**WHAT NEEDS TO BE DONE**
Your answer must be the full set of records, copied exactly, with no pictures in it.

Data extracted from a collection:
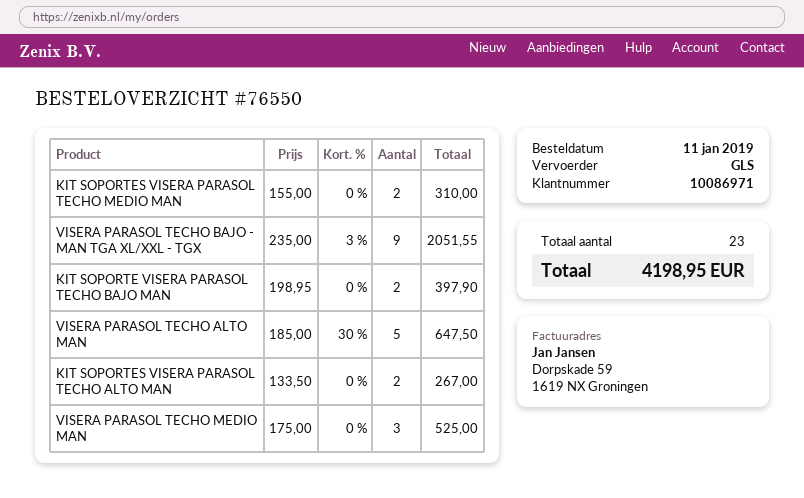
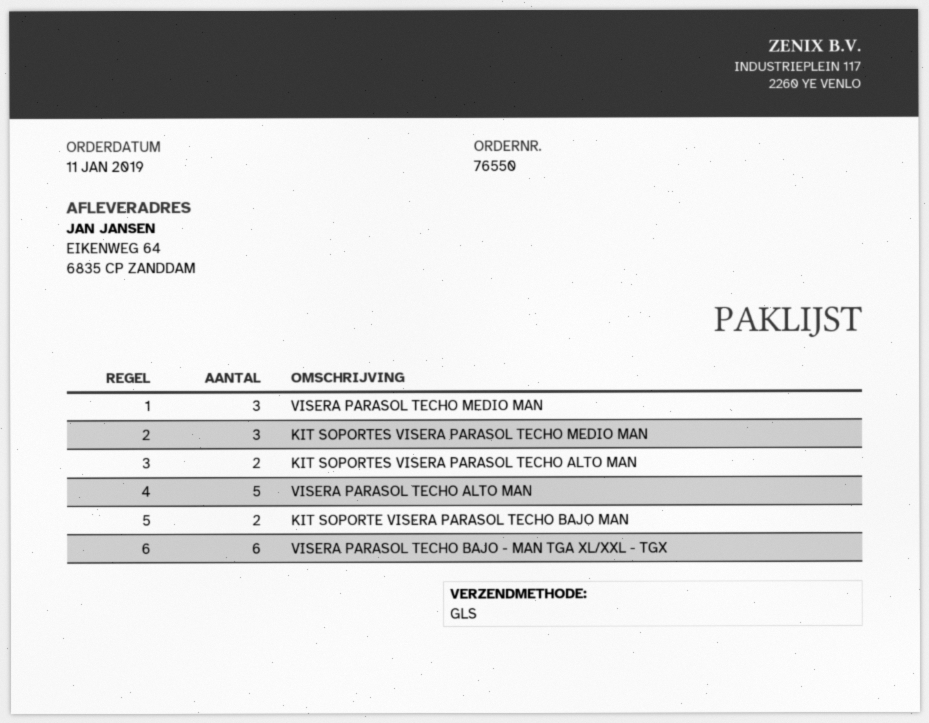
KIT SOPORTES VISERA PARASOL TECHO MEDIO MAN: 2 -> 3
VISERA PARASOL TECHO BAJO - MAN TGA XL/XXL - TGX: 9 -> 6

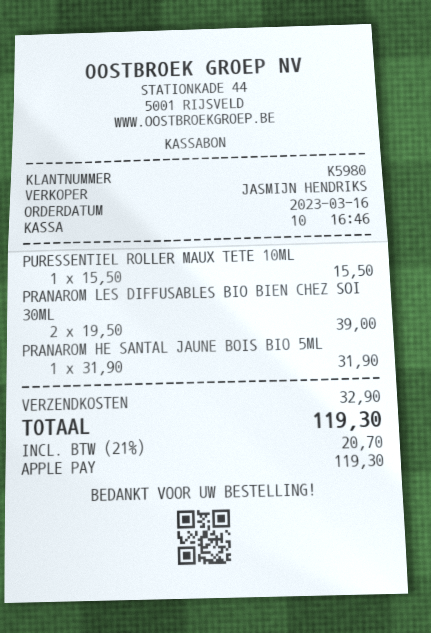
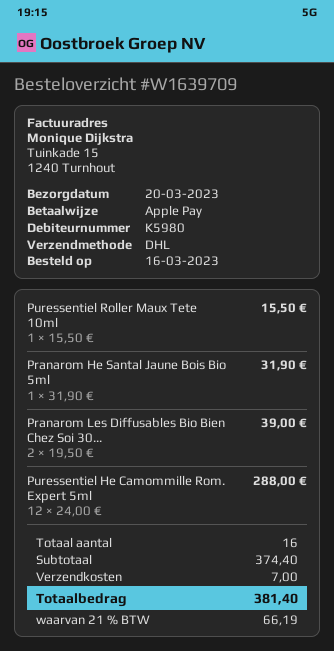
Puressentiel He Camommille Rom. Expert 5ml: none -> 12 x 24.00 = 288.00
shipping: 32.90 -> 7.00
tax: 21% = 20.70 -> 21% = 66.19
total: 119.30 -> 381.40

**YOUR RESPONSE**
KIT SOPORTES VISERA PARASOL TECHO MEDIO MAN: 2 -> 3
VISERA PARASOL TECHO BAJO - MAN TGA XL/XXL - TGX: 9 -> 6

Puressentiel He Camommille Rom. Expert 5ml: none -> 12 x 24.00 = 288.00
shipping: 32.90 -> 7.00
tax: 21% = 20.70 -> 21% = 66.19
total: 119.30 -> 381.40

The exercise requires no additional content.